Putting an end to DIY disasters scientists at Nanyang Technological University in Singapore have created an agile robot that can assemble an IKEA chair in under 9 minutes potentially taking the dreaded task off human hands.
The robot successfully put together an IKEA chair autonomously and without interruption. Prior to assembling the piece of furniture, the robot spent less than 11.30 minutes planning the task – and took a mere three seconds to locate the parts. After that, it needed just eight minutes 55 seconds to finish the job.
Square peg in a round hole? Not for this #NTUsg robot. With two robotic arms and 8 mins 55 seconds, it put together an #IKEA chair. Next up for it are jobs that require more dexterity, like glass bonding for the automobile industry. #NTUsgResearch https://t.co/IMuDhLpISA @IKEAUSA pic.twitter.com/EUO2ws28mp
— NTU Singapore (@NTUsg) April 19, 2018
Comprising a 3D camera and two robotic arms with grippers, the dexterous robot is programmed to carry out the construction independently.
“For a robot, putting together an IKEA chair with such precision is more complex than it looks. The job of assembly, which may come naturally to humans, has to be broken down into different steps, such as identifying where the different chair parts are, the force required to grip the parts, and making sure the robotic arms move without colliding into each other,” said the project’s lead researcher, Pham Quang Cuong.

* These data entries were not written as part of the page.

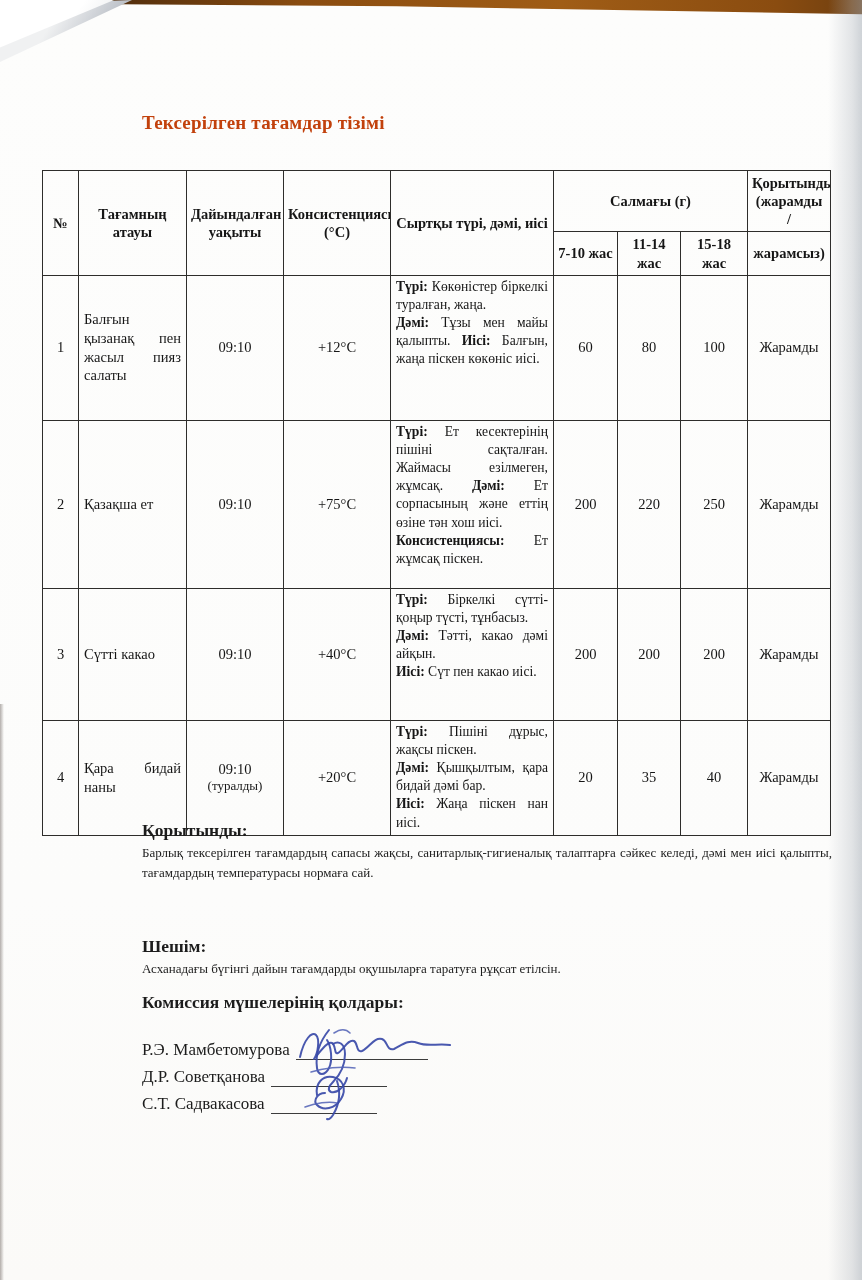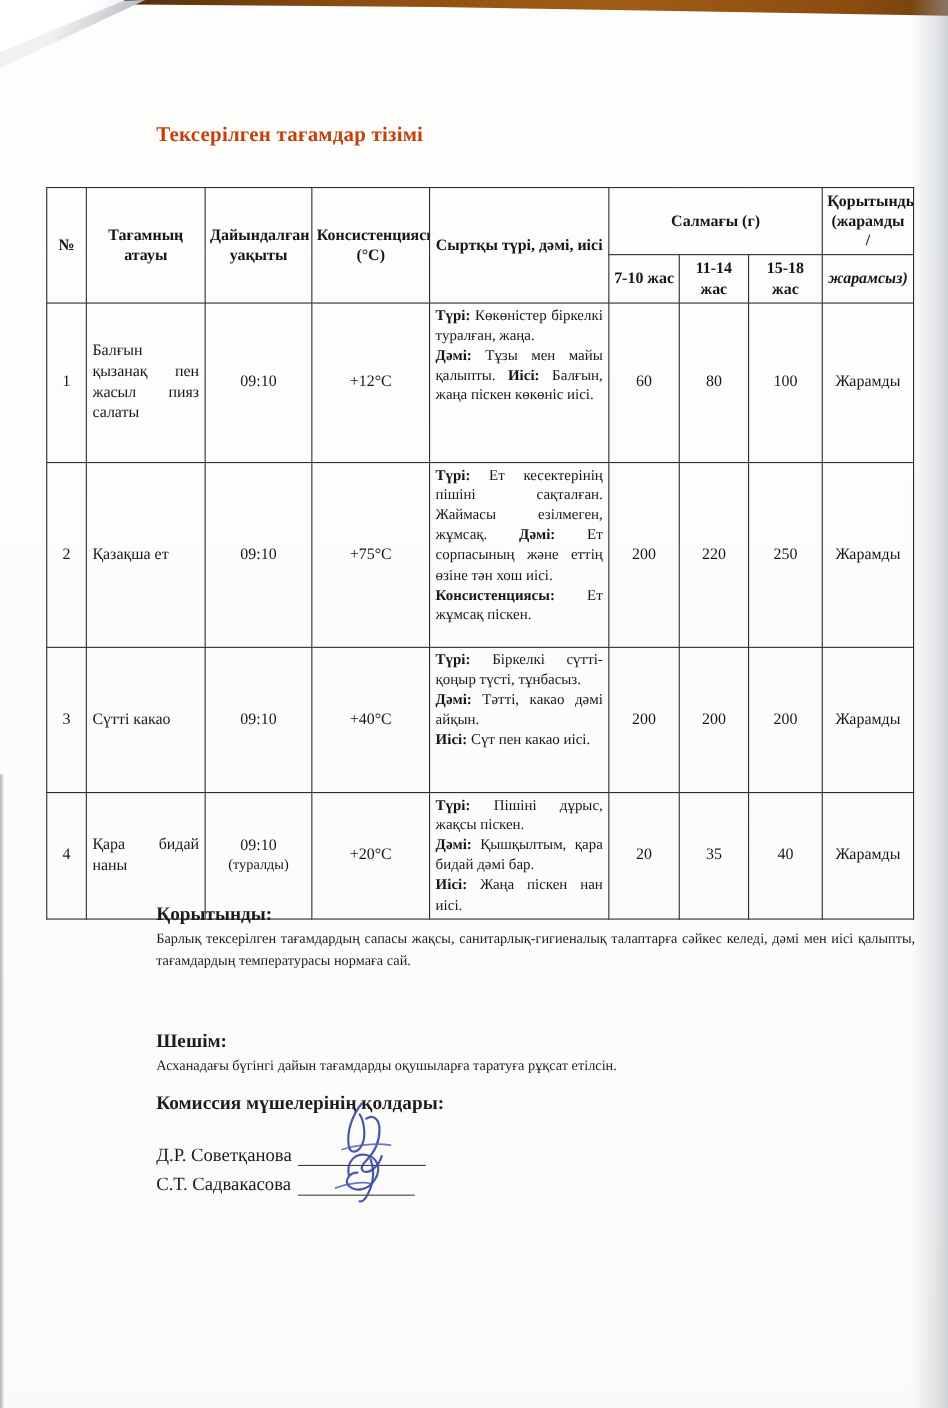--- a/index.html
+++ b/index.html
@@ -69,21 +69,21 @@
   td.c-num{text-align:center;vertical-align:middle;}
   td.c-name{vertical-align:middle;text-align:justify;text-align-last:left;padding:2px 7px;line-height:1.3;}
   td.c-time,td.c-temp{text-align:center;vertical-align:middle;}
   td.c-w{text-align:center;vertical-align:middle;}
   td.c-concl{text-align:center;vertical-align:middle;}
   td.c-desc{vertical-align:top;font-size:13.6px;line-height:1.34;padding:3px 6px;}
   td.c-desc p{margin:0;text-align:justify;text-align-last:left;}
   td.c-desc b{font-weight:bold;}
   .time-note{font-size:13px;}
   th.h-concl-top{vertical-align:top;text-align:left;padding:4px 6px;font-weight:bold;line-height:1.3;}
-  th.h-concl-bot{text-align:left;padding:0 6px 4px 6px;font-weight:bold;vertical-align:top;font-style:italic;}
+  th.h-concl-bot{text-align:left;padding:0 6px 4px 6px;font-weight:bold;vertical-align:top;}
 
   
   .section{position:absolute;left:142px;width:690px;}
   .sec-head{font-weight:bold;font-size:17.5px;margin:0 0 2px 0;}
   .sec-body{font-size:13px;line-height:1.55;margin:0;text-align:justify;}
   #summary{top:820px;}
   #decision{top:936px;}
   #signatures{top:992px;}
 
   .sig-row{position:relative;height:27px;font-size:17px;white-space:nowrap;}
@@ -210,20 +210,26 @@
 <div class="section" id="decision">
   <p class="sec-head">Шешім:</p>
   <p class="sec-body">Асханадағы бүгінгі дайын тағамдарды оқушыларға таратуға рұқсат етілсін.</p>
 </div>
 
 <div class="section" id="signatures">
   <p class="sec-head">Комиссия мүшелерінің қолдары:</p>
   <div class="sig-rows">
 
 
+    <div class="sig-row">
+      <span class="sig-name">Р.Э. Мамбетомурова</span><span class="sig-line" style="width:132px"><svg width="160" height="46" viewBox="0 0 160 46">
+            <path class="scribble" d="M4 36 C8 18 16 10 20 14 C24 18 22 32 18 38 C26 28 32 20 36 22 C40 24 38 34 42 32 C48 28 52 18 58 20 C62 22 60 32 66 30 C74 26 78 16 86 18 C92 20 90 30 98 28 C106 24 112 18 122 22 C132 26 142 22 154 24"></path>
+            <path class="scribble-light" d="M38 12 C44 8 50 8 54 12"></path>
+          </svg></span>
+    </div>
 
     <div class="sig-row">
       <span class="sig-name">Д.Р. Советқанова</span><span class="sig-line" style="width:116px"><svg width="116" height="70" viewBox="0 0 116 70">
             <path class="scribble" d="M58 6 C50 16 44 30 46 44 C47 52 54 52 58 44 C62 36 60 22 56 16"></path>
             <path class="scribble" d="M62 20 C68 16 74 20 74 30 C74 42 68 52 62 58 C58 62 56 66 60 68 C66 70 74 62 76 54"></path>
             <path class="scribble-light" d="M40 48 C52 44 70 42 84 44"></path>
           </svg></span>
     </div>
 
     <div class="sig-row">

Developers designed the robots to mimic how humans would complete the same task. It first takes 3D photos of the parts laid out on the floor to create a map of the estimated positions of the different parts – essentially replicating the scattered scene facing humans after they’ve taken the parts out of the box and prepare to build the chair.
The robot also has sensors on its wrists so it can determine how much force is needed to perform each task. “The way we have built our robot, from the parallel grippers to the force sensors on the wrists, all work towards manipulating objects in a way humans would,” Quang Cuong said.
The team’s ultimate goal is to develop a robot that can construct an object by reading an instruction manual or looking at an image. First though, researchers are hoping to improve the robot’s dexterity so they can apply their technology to the automotive and aircraft manufacturing industry. The study ‘Can robots assemble an IKEA chair’ has been published in the journal Science Robotics.